The cat vanished from this vicinity more than a month earlier, I gathered, from a sign on the pole. The burnt out votive candles and general decay of the thing led me to believe that a lonely vigil had taken place here, that time had passed, as time does, as hope gave way to disappointment and despair.
You see these tributes to people, mostly, white crosses beside the highway where people died in accidents, garlanded with those horrible plastic flowers which, far from being an approximation of actual flowers, are more the opposite, a kind of mockery of the whole idea of flowers. The authorities tolerate these shrines, for a respectable period of time, then sweep them away, lest our landscape become too studded with poignant tributes to the dead. There is something so pitiful about them.
Still, you can't criticize these memorials either, whether for humans or for animals. The grief is so much, the loss so big, that something has to be done, though there is little to do beyond this.
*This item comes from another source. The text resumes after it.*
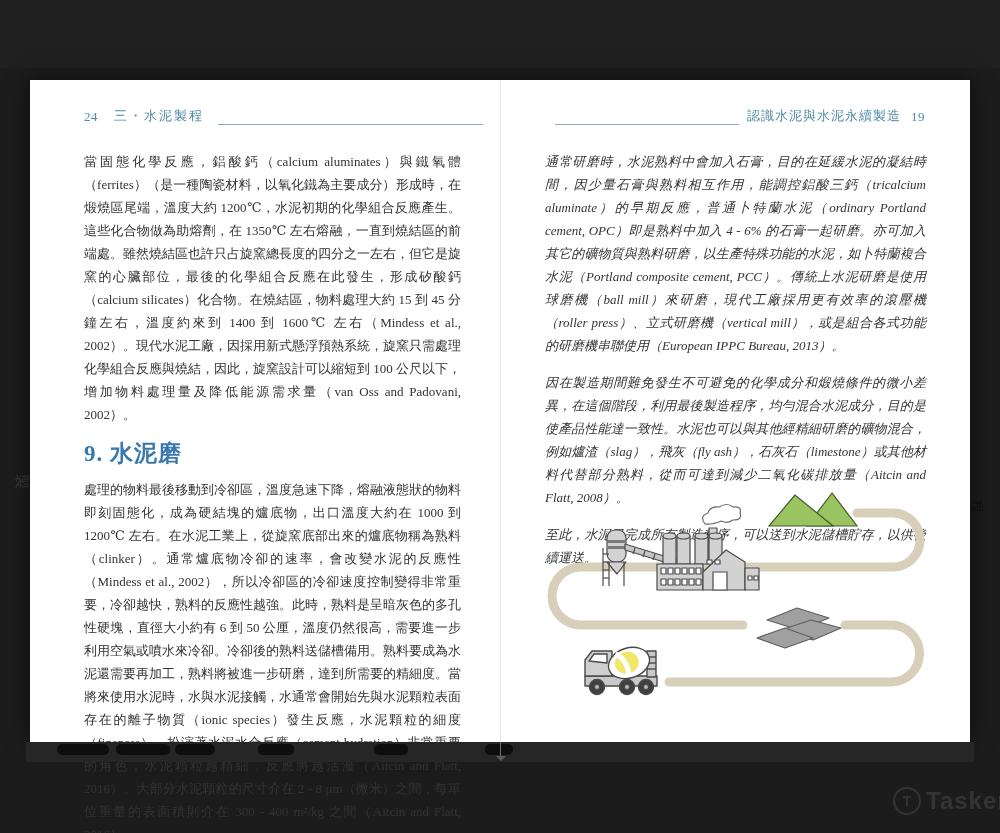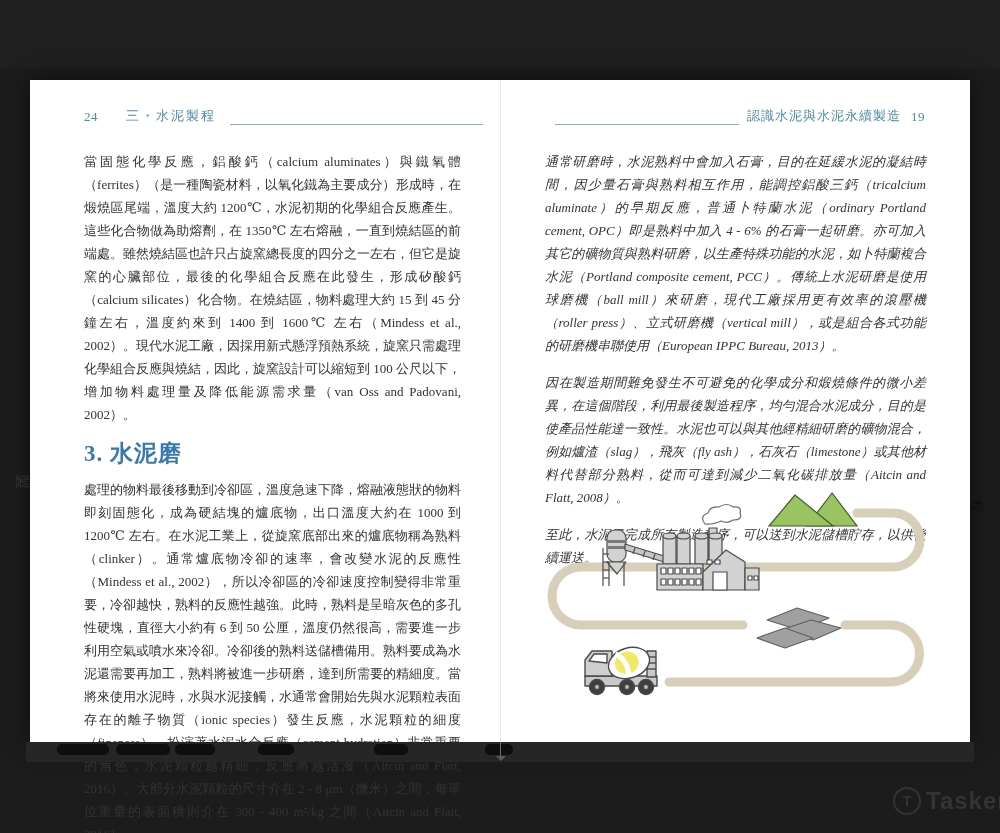"三・水泥製程" .running-head .chap { margin-left: 28px -> 16px }
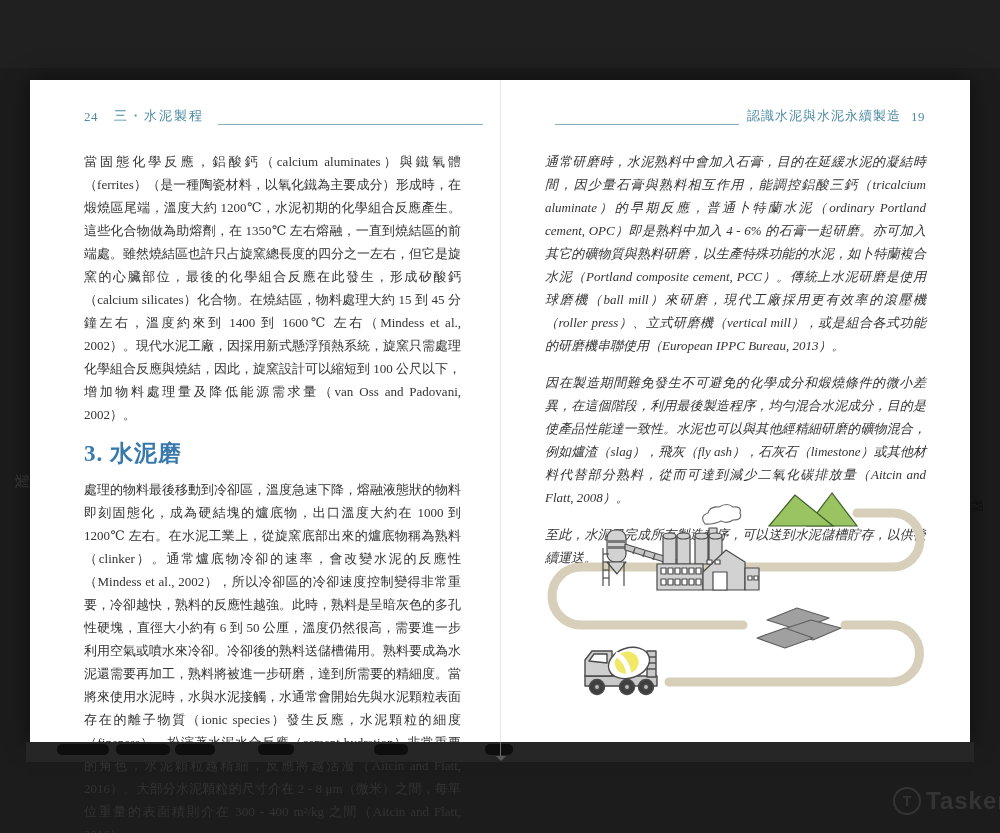"3. 水泥磨" div.section-heading { text: 3 -> 9 }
So let us lend our shoulder to the task, and raise a little electronic cairn here to Maggie, a lost cat, a beloved comrade, we am told, who disappeared July 17 from the corner of Pratt and Ashland, under circumstances I cannot speculate upon.
There is a lesson here. Each of us in turn will disappear and sad as that is, if we are lucky, we will leave someone heartbroken over their beloved comrade. Sad as it is to imagine, that person who misses us will clutch at the space where we had recently been, and maybe decorate the void with a few meager trappings of our former presence. As sorrowful as that tribute might be, it is also a reminder that much happiness was had, for years and years, each day a loan, a withdrawal from the immensity of life, a promissory note that death calls due the debt we can never repay. What they are remembering, and what we must try to remember is that though we will be gone, one and all, in the time that we were here, when we forestalled the ache of loneliness for others, whether human or animal. They will miss us, and none of us would have it any other way.